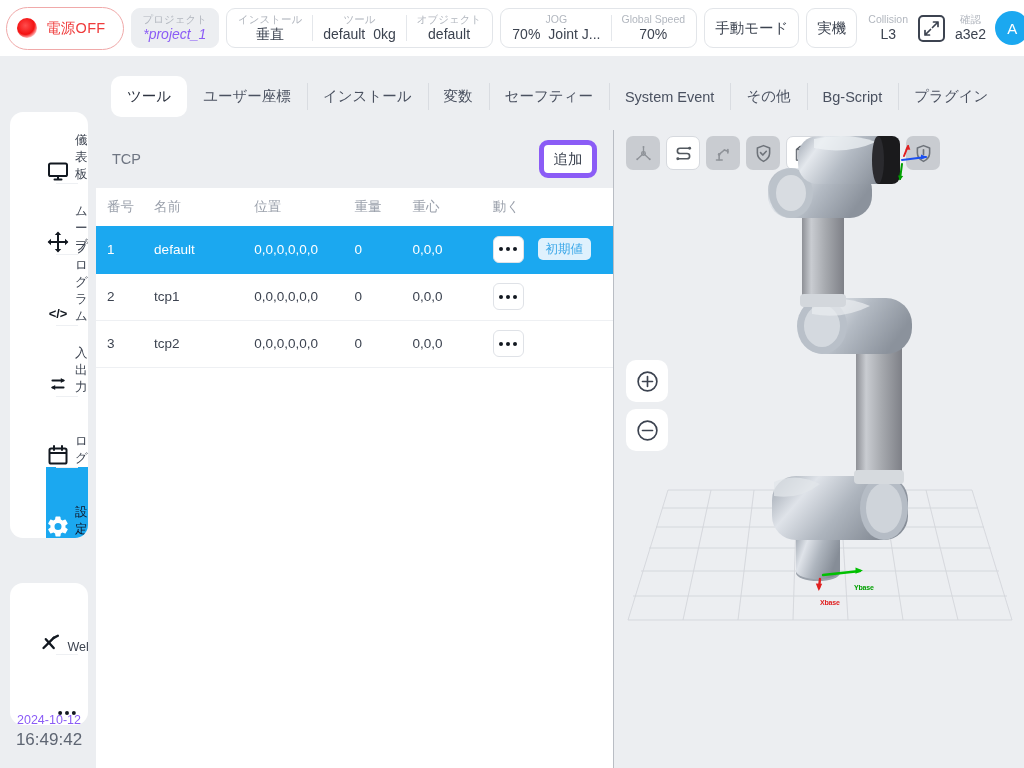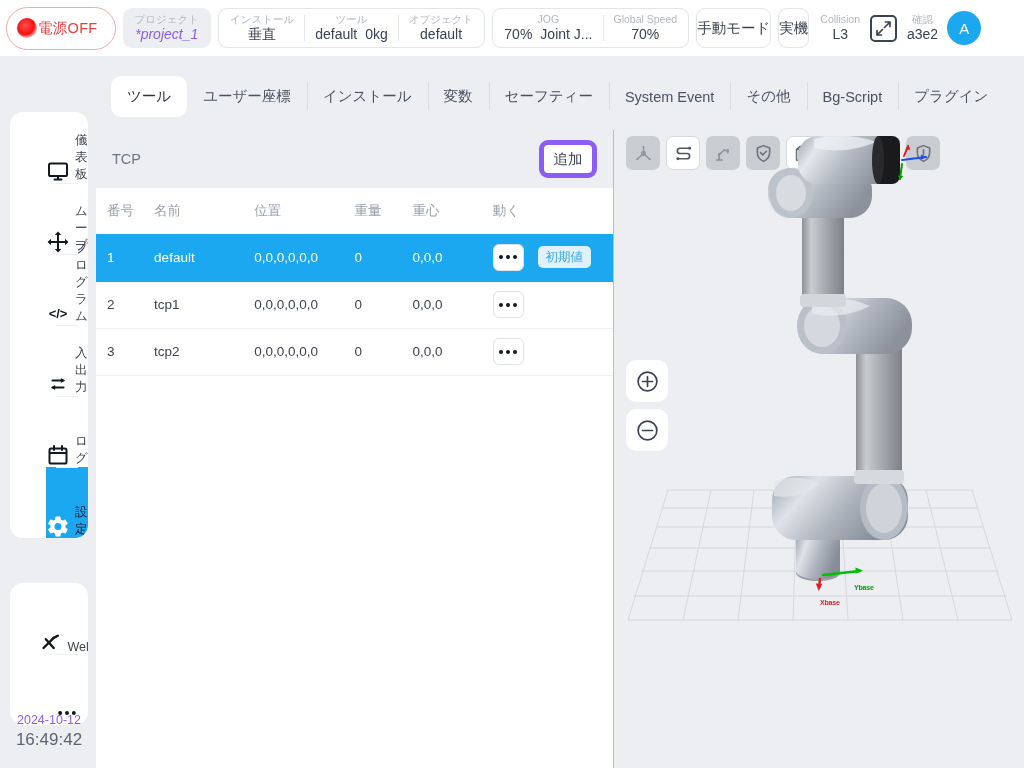--- a/index.html
+++ b/index.html
@@ -17,7 +17,7 @@
     padding: 0 6px; gap: 7px;
   }
   .power-btn {
-    display: flex; align-items: center; gap: 1px;
+    display: flex; align-items: center; gap: 9px;
     border: 1.5px solid #f0a9a9; border-radius: 22px;
     height: 43px; padding: 0 17px 0 10px; background: #fff;
     cursor: pointer; flex: none;

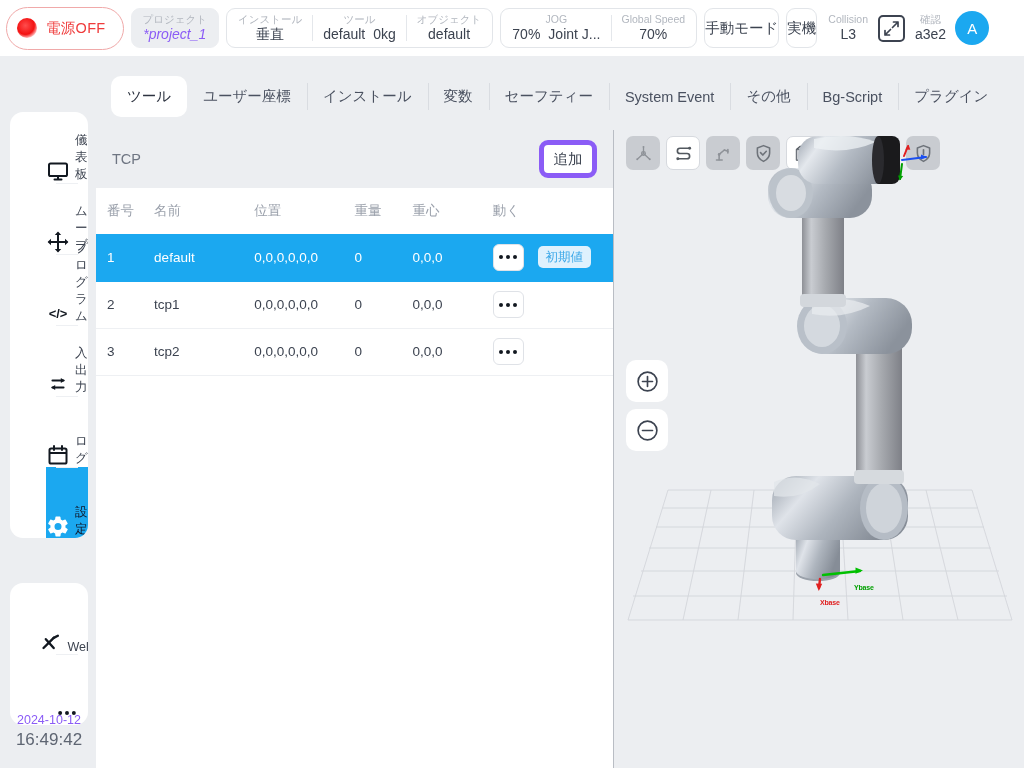--- a/index.html
+++ b/index.html
@@ -45,7 +45,7 @@
   .btn-plain {
     border: 1px solid #e2e5e9; border-radius: 9px; height: 40px;
     display: flex; align-items: center; justify-content: center;
-    background: #fff; padding: 0 0; font-size: 14.5px; color: #3c4350;
+    background: #fff; padding: 0 10px; font-size: 14.5px; color: #3c4350;
     cursor: pointer; white-space: nowrap; flex: none;
   }
   .collision-box { display: flex; flex-direction: column; align-items: center; line-height: 1.25; margin-left: 4px; flex: none; }

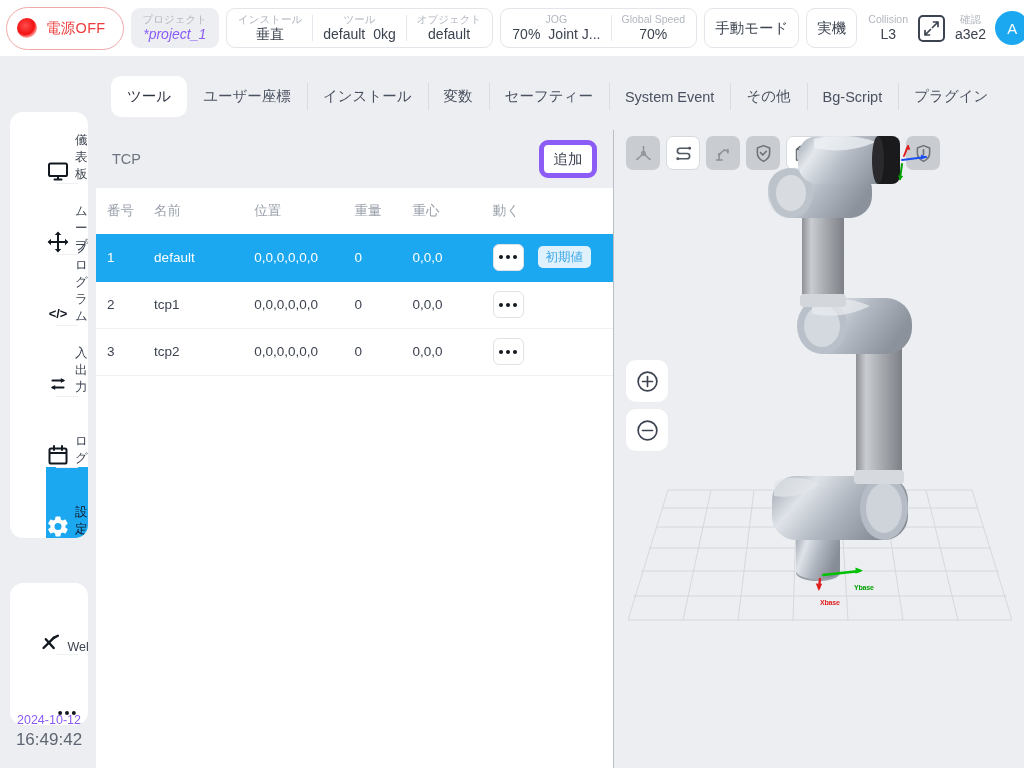--- a/index.html
+++ b/index.html
@@ -128,7 +128,7 @@
   table.tcp { width: 100%; border-collapse: collapse; table-layout: fixed; }
   table.tcp th {
     font-size: 13.5px; color: #9aa0ab; font-weight: normal; text-align: left;
-    height: 46px; padding: 0; vertical-align: middle;
+    height: 38px; padding: 0; vertical-align: middle;
   }
   table.tcp td {
     font-size: 13.5px; color: #3c4350; height: 47px; padding: 0;

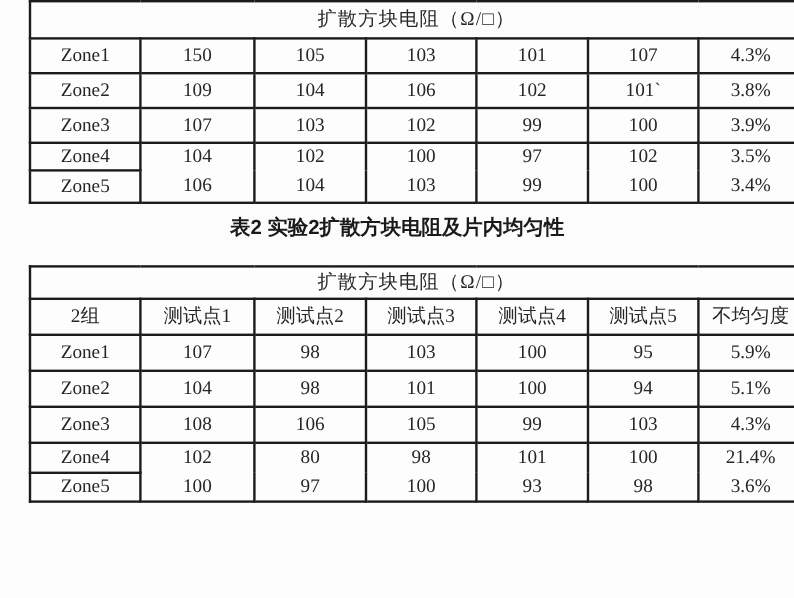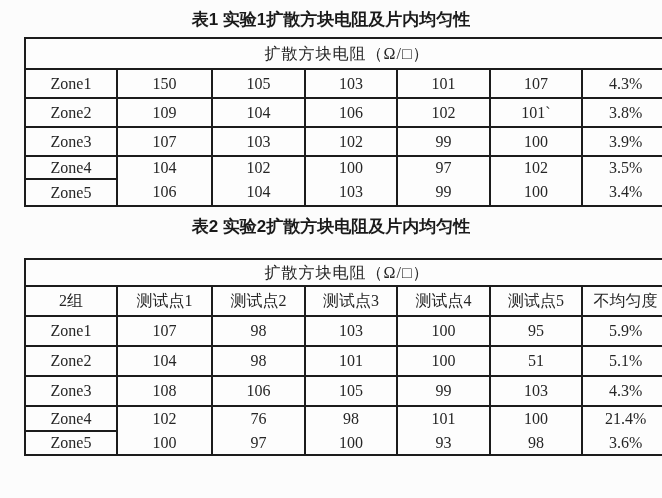--- a/index.html
+++ b/index.html
@@ -75,7 +75,6 @@
 <div class="doc">
 
   <section>
-    <div class="tbl-title title-1">表1 实验1扩散方块电阻及片内均匀性</div>
     <table class="res-table" id="tbl0">
       <colgroup>
           <col style="width: 92px;">

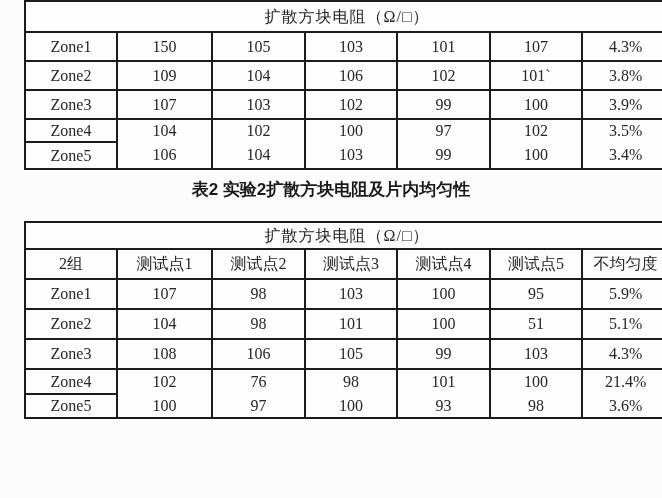--- a/index.html
+++ b/index.html
@@ -182,7 +182,7 @@
             <td>98</td>
             <td>101</td>
             <td>100</td>
-            <td>51</td>
+            <td>94</td>
             <td>5.1%</td>
           </tr>
           <tr>

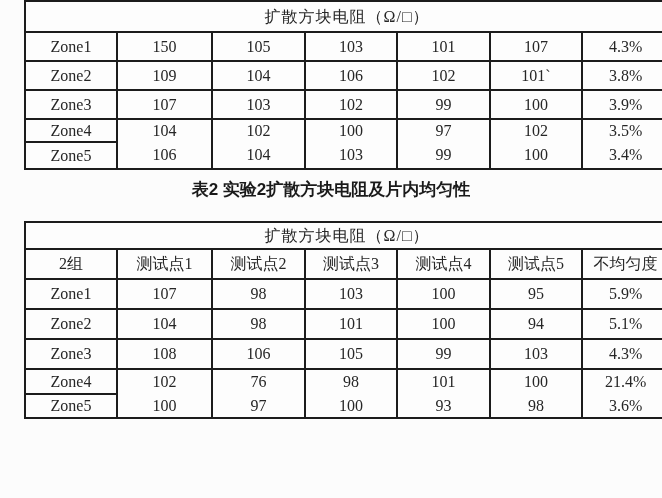--- a/index.html
+++ b/index.html
@@ -197,7 +197,7 @@
           <tr>
             <td>Zone4</td>
             <td class="no-bb">102</td>
-            <td class="no-bb">76</td>
+            <td class="no-bb">80</td>
             <td class="no-bb">98</td>
             <td class="no-bb">101</td>
             <td class="no-bb">100</td>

# # # # # # #

→ What this task involves
Answer with a single number, the count of lines in the data that contain "vertical".

→ Output for this task
2